2014, Moving On...
Hey.
I had an incredibly low point in 2014. I was sick with tonsillitis every month until I got them out in November, I couldn't go to school because of my anxiety, I had the most awful fight with some girls and they were posting about it on social media. I pulled out of my high school this year, and I had to tell my friends that I have anxiety. My mother and I fought heaps, and she kept seeing it as all her fault. I didn't talk to two of my close friends for two months, because sometimes I get things twisted and dream things out of proportion.
For a while I sat in my room listening to my sad playlist on spotify, blankly staring at the wall. I think that was the closest I've ever been to depression. But I had a feeling, if this was rock bottom nothing can get worse. And it didn't. I went to therapy, and I still go now, but less frequently. My therapist has taught me so much about myself, and about life, really.

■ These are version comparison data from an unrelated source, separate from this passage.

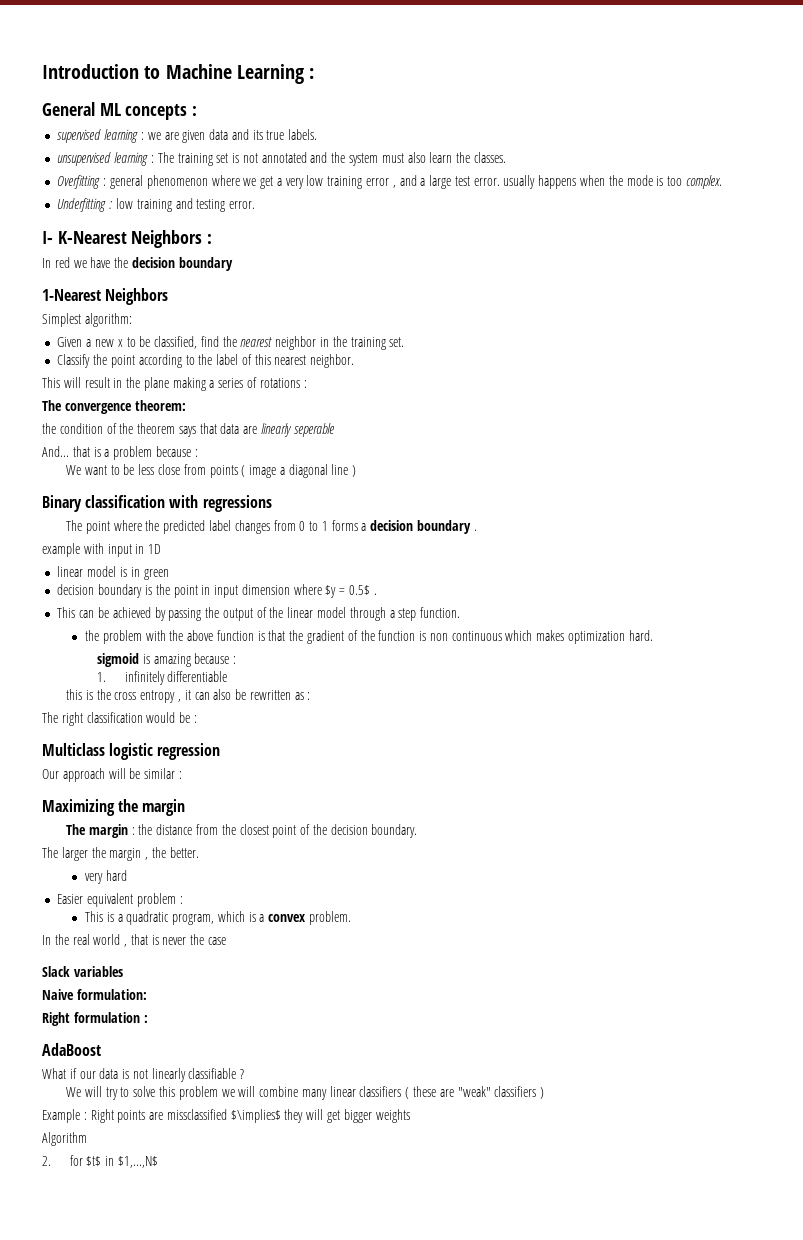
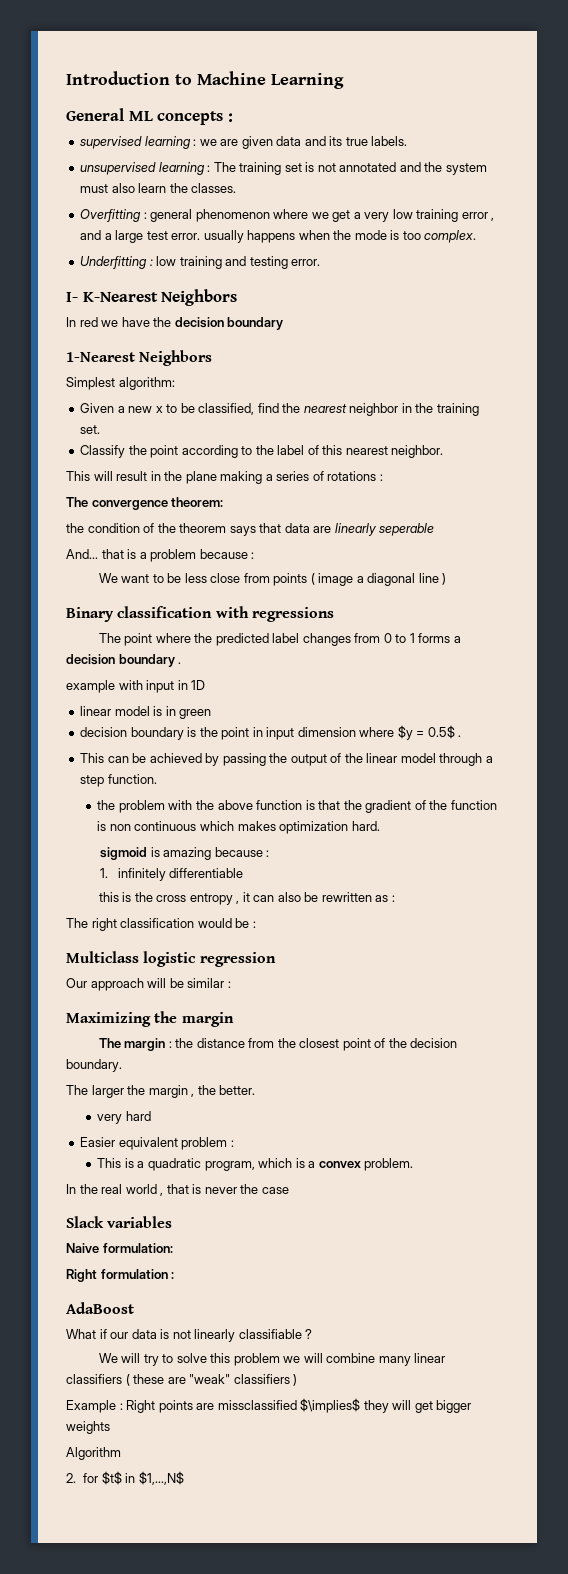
- Introduction to Machine Learning :
+ Introduction to Machine Learning
- I- K-Nearest Neighbors :
+ I- K-Nearest Neighbors

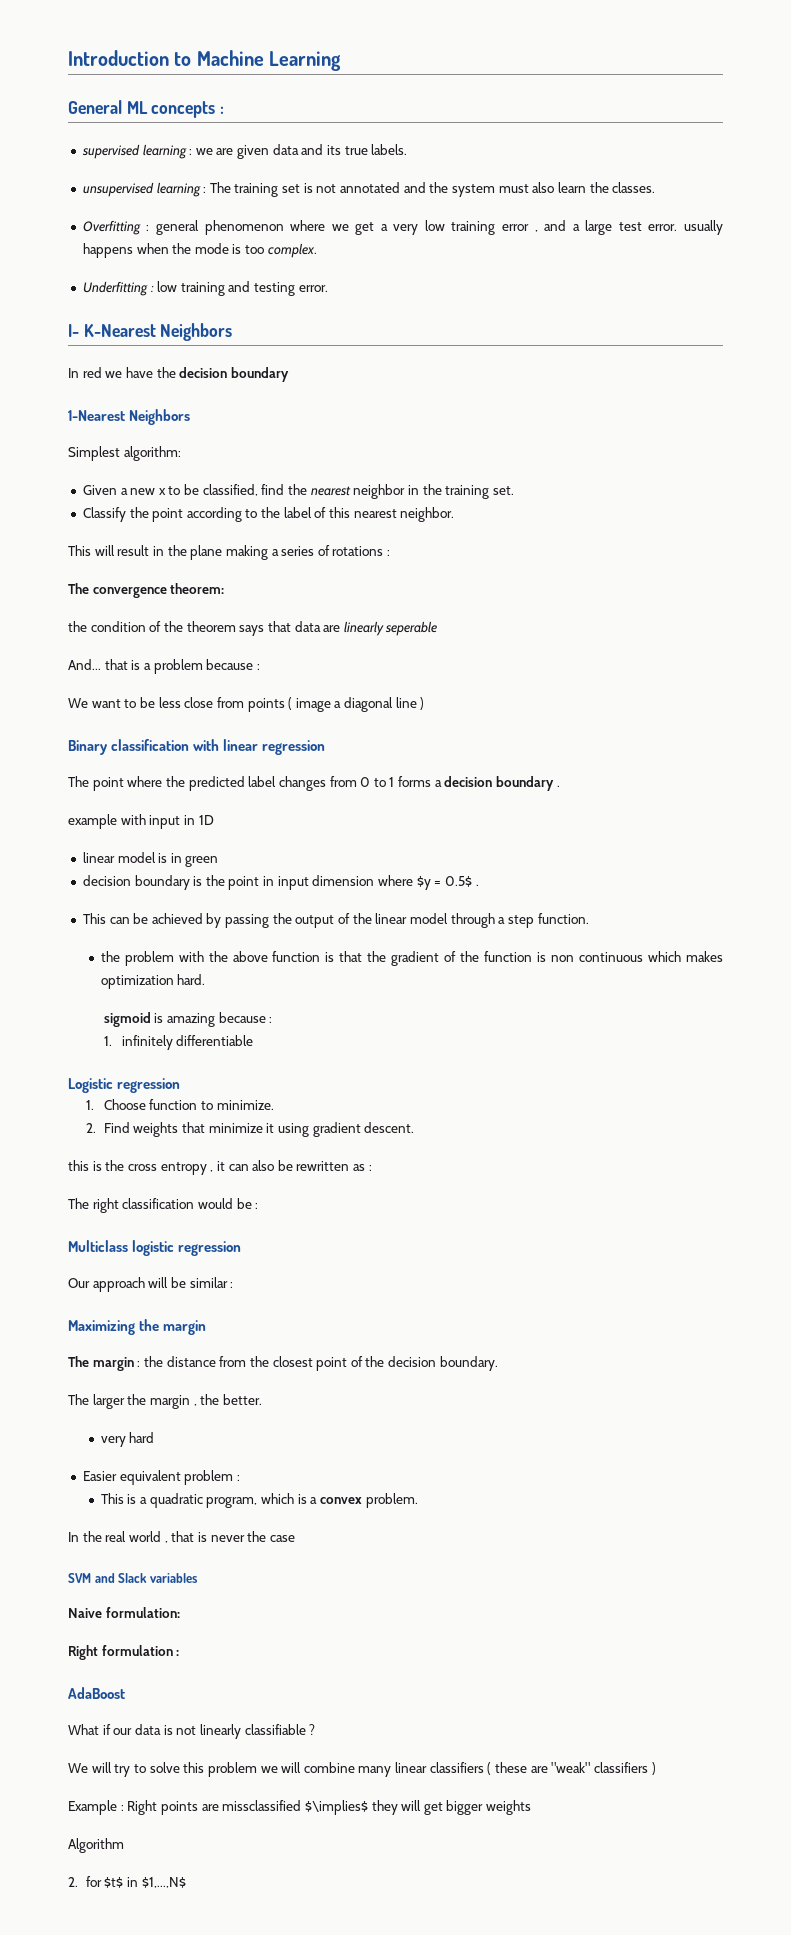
- Binary classification with regressions
+ Binary classification with linear regression
+ Logistic regression
+ 1. Choose function to minimize.
+ 2. Find weights that minimize it using gradient descent.
- Slack variables
+ SVM and Slack variables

I would say September, when I started this blog was the turning point.
I went away to my grandparents for 3 weeks in October, and when I came back home the entire atmosphere of my home had changed.
I felt lighter, and more like myself again, and I didn't really feel like hiding away in my bedroom anymore. I got my tonsils whipped out in November, and then we got our bunnies.
Having a house rabbit is seriously the most fun and uplifting thing in the world, Luna is a source of joy, and she brings alot of fluffy snuggles and goodness into my life everyday.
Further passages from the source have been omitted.